- The Washington Times - Monday, November 16, 2020

Eyeing his own 2024 presidential bid, Maryland Gov. Larry Hogan unloaded on President Trump on Monday, saying that while he struck a chord with some disaffected voters he was ineffective, spawned “toxic politics” that chased away suburban women and young voters, and showed a “loose affiliation with the truth.”

The two-term Republican governor said it’s time for Mr. Trump to concede he lost the presidential election, saying Democrat Joseph R. Biden scored “a pretty overwhelming victory.”

And he said as the GOP looks ahead to the next four years with Mr. Biden in the White House, it’s time for a recalibration that taps Mr. Trump’s outsider credentials, but combines it with bipartisan outreach that can get things done where the president failed.

“He wasn’t effective,” Mr. Hogan said in remarks at the Ronald Reagan Foundation.

Mr. Hogan during the campaign revealed he didn’t cast his ballot for Mr. Trump this year, instead writing in Reagan’s name.

He had been pondering a primary challenge to Mr. Trump, but ultimately decided against it. Mr. Hogan is term-limited and can’t run for reelection in 2022 but is eyeing 2024 for a White House bid.

On Monday, the governor combined a fierce critique of Mr. Trump with equally harsh words for the same insiders Mr. Trump ran against, or as he termed them, “the country club, Washington think tanks and the Senate cloakroom.”

Mr. Hogan said there’s 70% of the public fed up with politics, and feeling forgotten by Washington, or what The New York Times labeled the “exhausted majority.”

He said his 2014 win in solid-blue Maryland, his easy reelection in 2018, and his ongoing stellar approval ratings prove he can reach those folks — including the people Mr. Trump brought to the GOP.

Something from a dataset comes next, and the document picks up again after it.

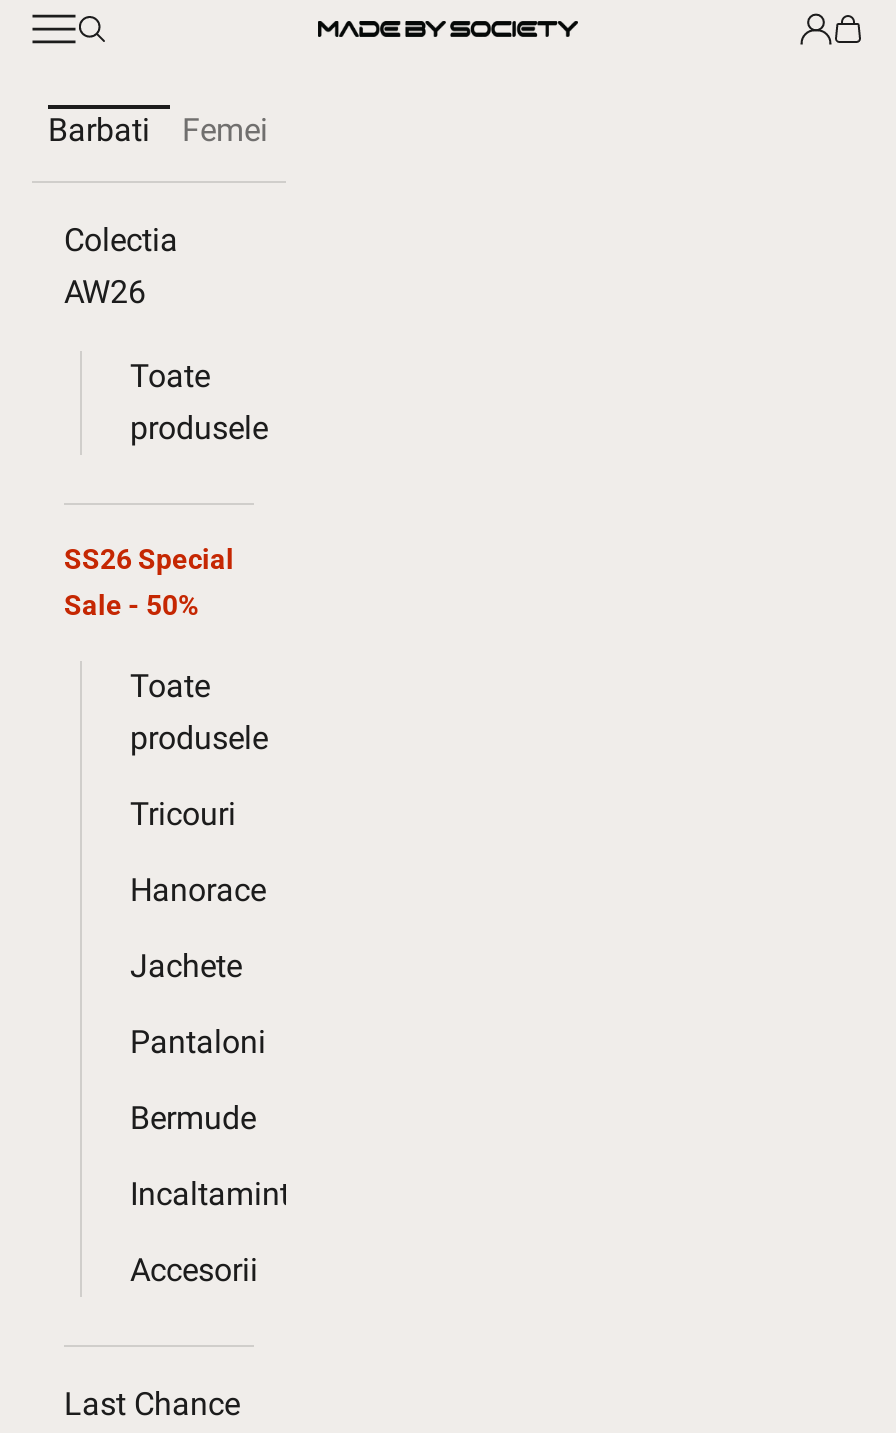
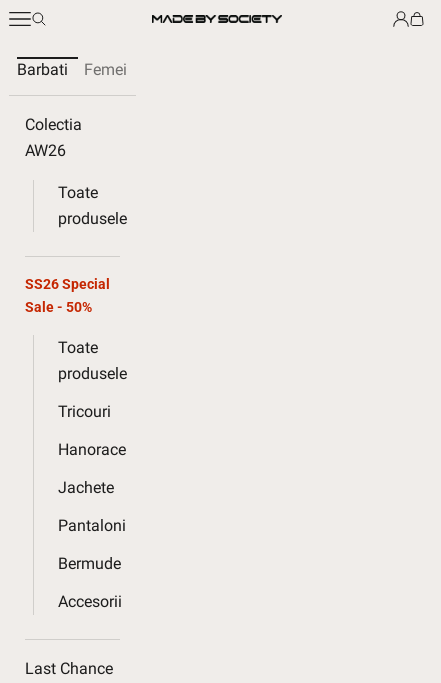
- Incaltaminte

“This was before Trump, when he was doing a reality TV show in 2014, I was appealing to those same people,” Mr. Hogan said. “I won blue-collar Democrats and union workers and all those folks, but we also reached out and built that broader coalition.”

And he rejected the comparison some GOP operatives have drawn between Reagan, who revived the GOP after the Watergate scandal, and Mr. Trump.

“The president did an excellent job of reaching the common average working person that I was talking about, but then turned off younger voters, suburban women and every other demographic, whereas Reagan was able to put them all together.”

Mr. Hogan said it’s rare for an incumbent president to lose — though it’s now happened four out of the last eight times a sitting president ran — and he said the GOP must grapple with why it happened to Mr. Trump.

His answers: Mr. Trump was too quick to stoke anger and engage in political combat, and too slow to build victories on policy.

“You talk about the wall, where Obama built more wall than Trump did,” the governor said.

David Weinman, political director at An America United, Mr. Hogan’s political operation, said the governor was talking about “new” wall.

He pointed to an Associated Press article that credited 130 miles of border fencing or vehicle barriers to President Obama’s watch, and to a San Antonio Express-News story from this summer that said just five “new miles” of wall had been erected under Mr. Trump.

Border Patrol figures show that more than 400 miles have actually been constructed since 2017, most of it replacing the obsolete versions built under the Clinton, Bush and Obama administrations.

Ford O’Connell, a GOP strategist with ties to the Trump White House, said picking a fight over the border wall with Mr. Trump showed a “misunderstanding” of the immigration issue.

He said the wall was emblematic of Mr. Trump’s willingness to take on Washington on issues such as immigration, where he defied party orthodoxy for both Republicans and Democrats, as part of a pro-worker, pro-jobs agenda.

Mr. O’Connell said the party’s 2024 nominee will have to build on that legacy, not attack it.

“He doesn’t get it yet,” Mr. O’Connell told The Washington Times. “He’s correct that the future of the Republican Party is a multiethnic working-class coalition. But beyond that, he doesn’t seem to understand what happened in this election. It seems to be more taking a jab at Trump and taking the side of Mitt Romney.”

Mr. Romney, the GOP’s 2012 presidential nominee and now a senator from Utah, was one of the first top Republican officeholders to say Mr. Biden won, saying just days after the election that it was time the country “get behind” the Democrat.

Mr. Hogan is on board, too, saying while there may be questions about “a dozen votes or a couple hundred votes here and there,” it’s not going to swing the election. Mr. Trump, he said, should accept that outcome.

“The time has come,” Mr. Hogan said. “More and more people, very close supporters and friends of the president are giving him that advice, he’s just not listening.”

The governor said the coronavirus pandemic makes a transition to Mr. Biden an imperative, particularly if the country is going to keep the progress made on a vaccine.

“Two hundred thousand people are going to die between now and the inauguration,” he said.